===== Material for the task =====
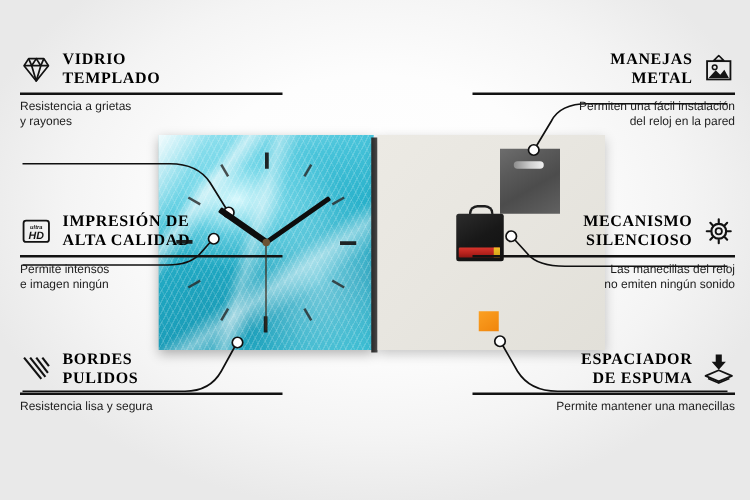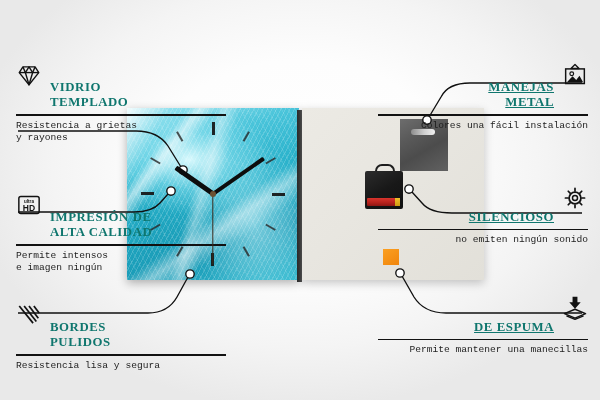"VIDRIO" .feature .titles { color: #0f766e -> #000000; margin-top: 40px -> none }
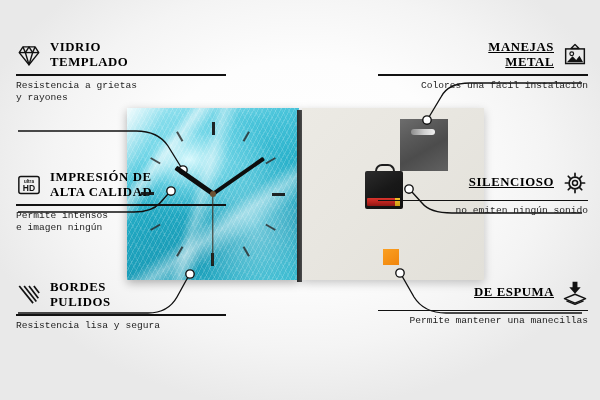"MANEJAS" .feature.right .titles { text-decoration: underline -> none }
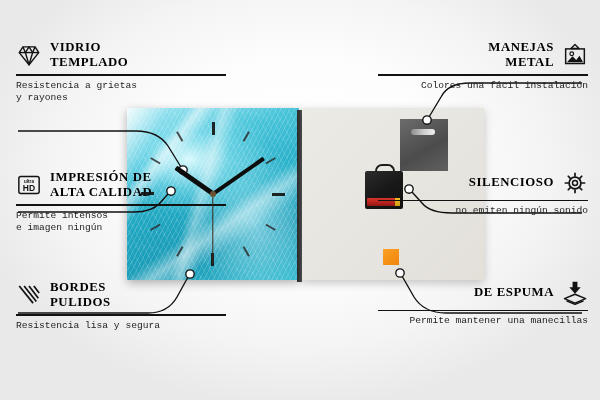"Resistencia a grietas" .feature .desc { font-family: Liberation Mono, monospace -> Liberation Sans, sans-serif }
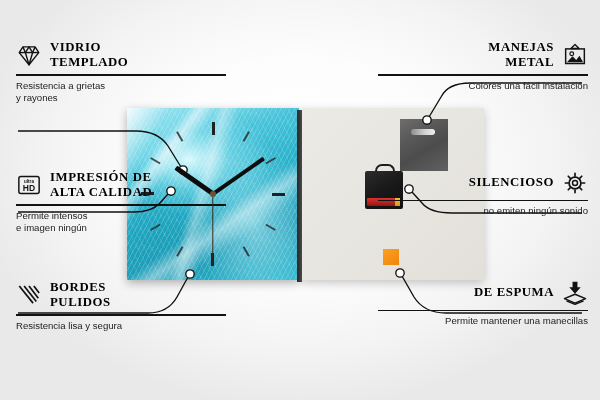"Colores una fácil instalación" div { text: Colores -> Permiten }
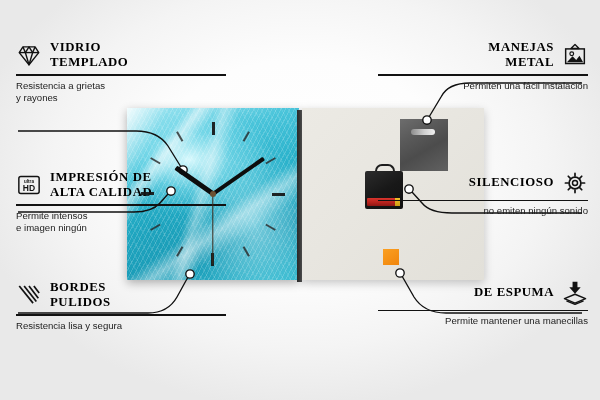"del reloj en la pared" div { html: none -> <div>del reloj en la pared</div> }
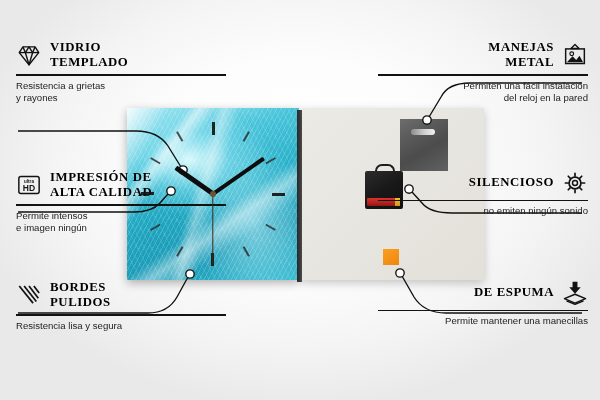"MECANISMO" div { html: none -> <div>MECANISMO</div> }
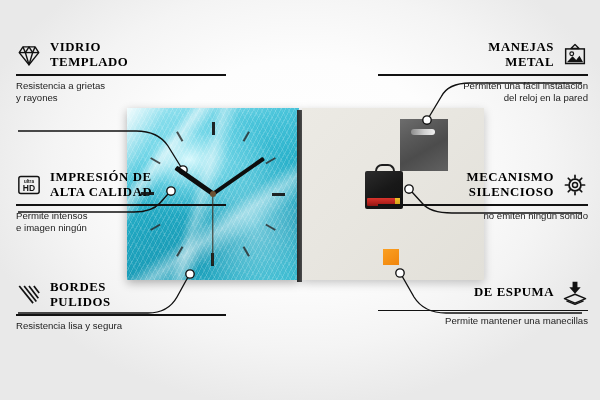"HD" .ficon { font-style: none -> italic }
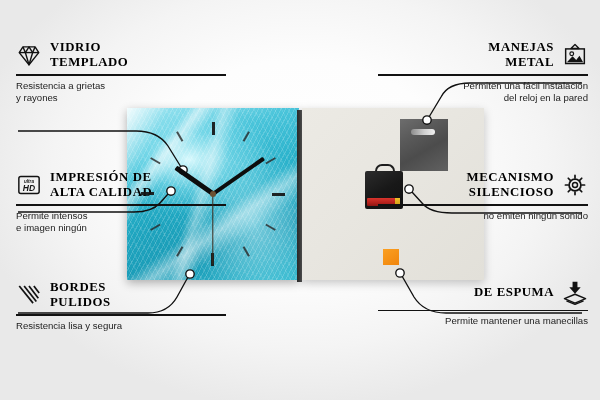"Las manecillas del reloj" div { html: none -> <div>Las manecillas del reloj</div> }
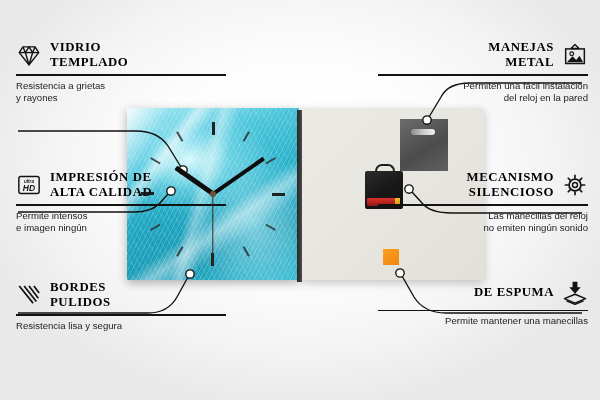"ESPACIADOR" div { html: none -> <div>ESPACIADOR</div> }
=====
### Brief
Transcribe the material exactly, and leave out whatever pictures it holds.

### Written response
"VIDRIO" .feature .titles { color: #0f766e -> #000000; margin-top: 40px -> none }
"MANEJAS" .feature.right .titles { text-decoration: underline -> none }
"Resistencia a grietas" .feature .desc { font-family: Liberation Mono, monospace -> Liberation Sans, sans-serif }
"Colores una fácil instalación" div { text: Colores -> Permiten }
"del reloj en la pared" div { html: none -> <div>del reloj en la pared</div> }
"MECANISMO" div { html: none -> <div>MECANISMO</div> }
"HD" .ficon { font-style: none -> italic }
"Las manecillas del reloj" div { html: none -> <div>Las manecillas del reloj</div> }
"ESPACIADOR" div { html: none -> <div>ESPACIADOR</div> }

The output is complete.